The strongest differentiator, though, is integration. Shortform is paired with Readwise and then synced into an Obsidian vault via Readwise’s official plugin. Highlights created inside Shortform can flow into Readwise, and from there into Obsidian; highlights from Kindle can also sync with location metadata tied to the Kindle edition. The workflow is presented as a closed loop: start with Shortform, buy the book on Kindle if it passes the test, capture highlights in both places, and consolidate everything into Obsidian notes—sometimes even skipping the full book if the writing style doesn’t hold up.
Cost and time savings are part of the pitch. Shortform is described as cheaper than “a book a month,” and the deeper value is reduced wasted reading. By combining nuanced commentary, claim-checking, exercises, and a notes pipeline into Obsidian, Shortform is framed as a way to read less while learning more—without treating summaries as the final word.
Cornell Notes
Shortform is presented as a book companion that goes beyond brief summaries by adding nuanced commentary, research-backed notes, and embedded exercises. Using “Why We Sleep” as an example, it flags at least one author claim as false and links to external research, while also turning ideas into practical actions (like keeping a sleep diary via Sleep Foundation). Compared with Blinkist’s “Blinks,” which largely distill ideas without commentary or fact-checking, Shortform emphasizes verification and context. Its learning value is reinforced by a workflow that syncs highlights from Shortform and Kindle through Readwise into an Obsidian vault, letting readers consolidate insights in one place. The overall goal is to read fewer books while improving the quality of what gets retained.

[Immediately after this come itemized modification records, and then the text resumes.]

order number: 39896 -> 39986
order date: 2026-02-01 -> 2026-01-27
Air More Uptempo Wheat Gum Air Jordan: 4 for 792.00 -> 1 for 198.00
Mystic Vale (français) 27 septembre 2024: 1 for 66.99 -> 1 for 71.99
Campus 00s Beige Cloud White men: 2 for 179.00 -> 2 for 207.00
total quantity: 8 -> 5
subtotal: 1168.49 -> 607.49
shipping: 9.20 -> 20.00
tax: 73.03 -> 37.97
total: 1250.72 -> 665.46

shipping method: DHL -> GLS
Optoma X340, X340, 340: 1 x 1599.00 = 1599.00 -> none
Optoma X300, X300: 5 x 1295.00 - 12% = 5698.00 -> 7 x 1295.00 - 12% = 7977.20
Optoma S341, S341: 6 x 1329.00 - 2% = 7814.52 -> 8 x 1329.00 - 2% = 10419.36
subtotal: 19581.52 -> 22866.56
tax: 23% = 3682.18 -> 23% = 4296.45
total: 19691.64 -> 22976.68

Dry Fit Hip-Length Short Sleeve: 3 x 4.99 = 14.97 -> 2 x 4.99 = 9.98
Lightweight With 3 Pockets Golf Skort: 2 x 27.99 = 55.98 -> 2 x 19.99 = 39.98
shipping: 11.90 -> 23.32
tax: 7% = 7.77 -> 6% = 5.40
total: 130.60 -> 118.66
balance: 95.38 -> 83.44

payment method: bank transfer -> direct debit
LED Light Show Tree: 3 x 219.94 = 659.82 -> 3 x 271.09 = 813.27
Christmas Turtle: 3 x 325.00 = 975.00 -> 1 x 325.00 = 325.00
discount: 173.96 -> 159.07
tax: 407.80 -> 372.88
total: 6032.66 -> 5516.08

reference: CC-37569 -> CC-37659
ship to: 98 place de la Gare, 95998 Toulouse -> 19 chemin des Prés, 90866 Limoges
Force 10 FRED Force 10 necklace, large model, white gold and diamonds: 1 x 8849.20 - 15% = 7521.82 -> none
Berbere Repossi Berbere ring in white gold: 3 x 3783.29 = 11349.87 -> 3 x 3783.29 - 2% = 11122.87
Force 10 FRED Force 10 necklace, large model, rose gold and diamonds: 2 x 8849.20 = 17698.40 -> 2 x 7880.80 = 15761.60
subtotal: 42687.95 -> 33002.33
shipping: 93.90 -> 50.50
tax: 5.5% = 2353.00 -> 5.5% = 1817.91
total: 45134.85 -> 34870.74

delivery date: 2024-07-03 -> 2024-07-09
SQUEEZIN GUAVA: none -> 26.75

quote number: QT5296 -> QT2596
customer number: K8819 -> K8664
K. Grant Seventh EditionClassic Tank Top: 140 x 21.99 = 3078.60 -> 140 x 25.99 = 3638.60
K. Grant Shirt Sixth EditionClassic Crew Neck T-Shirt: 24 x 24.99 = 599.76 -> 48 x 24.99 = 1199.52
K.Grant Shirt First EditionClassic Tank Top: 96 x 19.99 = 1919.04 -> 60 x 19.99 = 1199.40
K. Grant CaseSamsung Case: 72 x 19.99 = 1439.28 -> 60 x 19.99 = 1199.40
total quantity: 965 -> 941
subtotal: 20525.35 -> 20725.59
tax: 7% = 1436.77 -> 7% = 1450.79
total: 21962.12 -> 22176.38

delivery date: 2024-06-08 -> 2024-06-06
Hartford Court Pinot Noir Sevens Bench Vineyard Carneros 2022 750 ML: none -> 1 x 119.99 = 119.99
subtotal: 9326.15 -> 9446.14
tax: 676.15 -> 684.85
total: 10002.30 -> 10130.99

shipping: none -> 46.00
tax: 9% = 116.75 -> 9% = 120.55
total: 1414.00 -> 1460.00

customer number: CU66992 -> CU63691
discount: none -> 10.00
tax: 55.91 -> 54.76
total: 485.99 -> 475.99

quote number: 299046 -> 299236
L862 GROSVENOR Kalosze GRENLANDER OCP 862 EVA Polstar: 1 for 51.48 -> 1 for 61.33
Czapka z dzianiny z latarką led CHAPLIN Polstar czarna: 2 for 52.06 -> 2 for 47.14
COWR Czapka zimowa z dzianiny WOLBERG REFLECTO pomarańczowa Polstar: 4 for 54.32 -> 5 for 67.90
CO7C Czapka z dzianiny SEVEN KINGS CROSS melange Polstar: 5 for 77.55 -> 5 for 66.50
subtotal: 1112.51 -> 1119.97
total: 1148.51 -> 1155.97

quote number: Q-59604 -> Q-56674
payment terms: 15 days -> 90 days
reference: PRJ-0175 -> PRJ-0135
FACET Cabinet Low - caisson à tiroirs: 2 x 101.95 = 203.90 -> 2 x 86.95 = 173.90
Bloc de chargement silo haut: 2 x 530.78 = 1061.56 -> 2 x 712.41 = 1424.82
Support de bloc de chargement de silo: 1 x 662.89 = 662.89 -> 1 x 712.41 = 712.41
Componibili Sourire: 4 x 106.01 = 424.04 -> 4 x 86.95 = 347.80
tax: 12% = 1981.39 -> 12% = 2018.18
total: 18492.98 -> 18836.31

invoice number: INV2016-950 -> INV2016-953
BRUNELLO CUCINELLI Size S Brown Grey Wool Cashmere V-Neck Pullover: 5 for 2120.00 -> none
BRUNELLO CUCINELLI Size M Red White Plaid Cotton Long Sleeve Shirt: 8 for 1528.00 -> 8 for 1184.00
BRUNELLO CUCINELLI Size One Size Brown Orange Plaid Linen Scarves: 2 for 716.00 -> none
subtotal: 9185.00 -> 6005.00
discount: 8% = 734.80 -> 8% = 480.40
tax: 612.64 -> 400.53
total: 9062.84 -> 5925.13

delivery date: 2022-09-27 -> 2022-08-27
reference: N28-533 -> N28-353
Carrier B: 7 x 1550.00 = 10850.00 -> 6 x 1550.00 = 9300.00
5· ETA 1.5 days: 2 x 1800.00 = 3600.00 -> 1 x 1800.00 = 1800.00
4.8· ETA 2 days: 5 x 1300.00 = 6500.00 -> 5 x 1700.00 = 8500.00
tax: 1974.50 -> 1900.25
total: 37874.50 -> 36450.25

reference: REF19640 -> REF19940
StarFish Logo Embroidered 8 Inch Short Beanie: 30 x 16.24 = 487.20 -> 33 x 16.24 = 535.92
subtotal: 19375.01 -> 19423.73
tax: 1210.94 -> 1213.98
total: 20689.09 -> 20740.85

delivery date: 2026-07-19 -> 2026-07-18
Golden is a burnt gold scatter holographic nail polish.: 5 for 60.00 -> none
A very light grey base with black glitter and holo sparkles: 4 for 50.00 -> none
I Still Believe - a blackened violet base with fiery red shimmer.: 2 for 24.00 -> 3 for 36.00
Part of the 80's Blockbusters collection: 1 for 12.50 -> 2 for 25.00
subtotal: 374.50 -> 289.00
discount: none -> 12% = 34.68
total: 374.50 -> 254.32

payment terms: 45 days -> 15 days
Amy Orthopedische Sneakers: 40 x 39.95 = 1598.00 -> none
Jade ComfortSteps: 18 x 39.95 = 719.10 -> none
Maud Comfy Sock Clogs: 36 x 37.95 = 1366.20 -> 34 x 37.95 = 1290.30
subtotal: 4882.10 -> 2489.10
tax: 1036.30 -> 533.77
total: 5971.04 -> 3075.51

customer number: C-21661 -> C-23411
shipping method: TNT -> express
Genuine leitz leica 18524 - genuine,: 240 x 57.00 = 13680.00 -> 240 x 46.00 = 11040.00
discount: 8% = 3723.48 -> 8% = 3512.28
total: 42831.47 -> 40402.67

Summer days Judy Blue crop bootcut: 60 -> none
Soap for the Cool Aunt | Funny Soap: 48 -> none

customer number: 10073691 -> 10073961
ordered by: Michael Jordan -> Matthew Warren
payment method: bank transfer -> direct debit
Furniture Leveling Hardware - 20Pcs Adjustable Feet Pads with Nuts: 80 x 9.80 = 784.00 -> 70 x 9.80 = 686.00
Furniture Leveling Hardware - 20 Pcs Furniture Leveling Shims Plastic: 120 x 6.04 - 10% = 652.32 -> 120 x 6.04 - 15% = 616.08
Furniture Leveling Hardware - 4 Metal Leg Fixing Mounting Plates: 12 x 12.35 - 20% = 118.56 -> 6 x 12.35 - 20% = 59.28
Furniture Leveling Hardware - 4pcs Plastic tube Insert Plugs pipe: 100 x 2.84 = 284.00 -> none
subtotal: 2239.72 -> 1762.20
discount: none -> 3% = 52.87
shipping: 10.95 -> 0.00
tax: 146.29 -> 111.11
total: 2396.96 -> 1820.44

How does Shortform handle potentially incorrect claims in a book, and why does that matter for deciding what to read?
What does Shortform add to book summaries that Blinkist does not, based on the comparison in the transcript?
What reading workflow does the transcript recommend using Shortform, and how does it change based on interest?
Why are exercises in Shortform treated as a learning advantage rather than just extra content?
How does the Shortform → Readwise → Obsidian integration work, and what problem does it solve?
What does the transcript claim about cost and time savings from using Shortform?
Review Questions
- When Shortform flags a claim as false, what additional resource does it provide to support that correction?
- How does the transcript contrast Blinkist’s “Blinks” with Shortform’s chapter-by-chapter notes and commentary?
- What steps connect Shortform highlights to an Obsidian vault, and how do Kindle highlights fit into the same workflow?
Key Points
- 1
Shortform is positioned as more than summaries: it includes nuanced commentary, research-backed notes, and embedded exercises.
- 2
In “Why We Sleep,” Shortform flags at least one author claim as false and links to the researchers’ evidence.
- 3
Shortform’s structure supports a decision workflow: start with a one-page summary, then read the full book only if it earns the commitment.
- 4
Shortform is contrasted with Blinkist as being less about distillation and more about verification and context.
- 5
A major differentiator is integration: Shortform highlights sync through Readwise into an Obsidian vault, keeping notes in one system.
- 6
The transcript describes a repeatable routine—Shortform first, Kindle purchase if interested, then consolidated highlighting and notes in Obsidian.
- 7
The value proposition includes both cost control (less than a book a month) and time savings by reducing low-fit reading choices.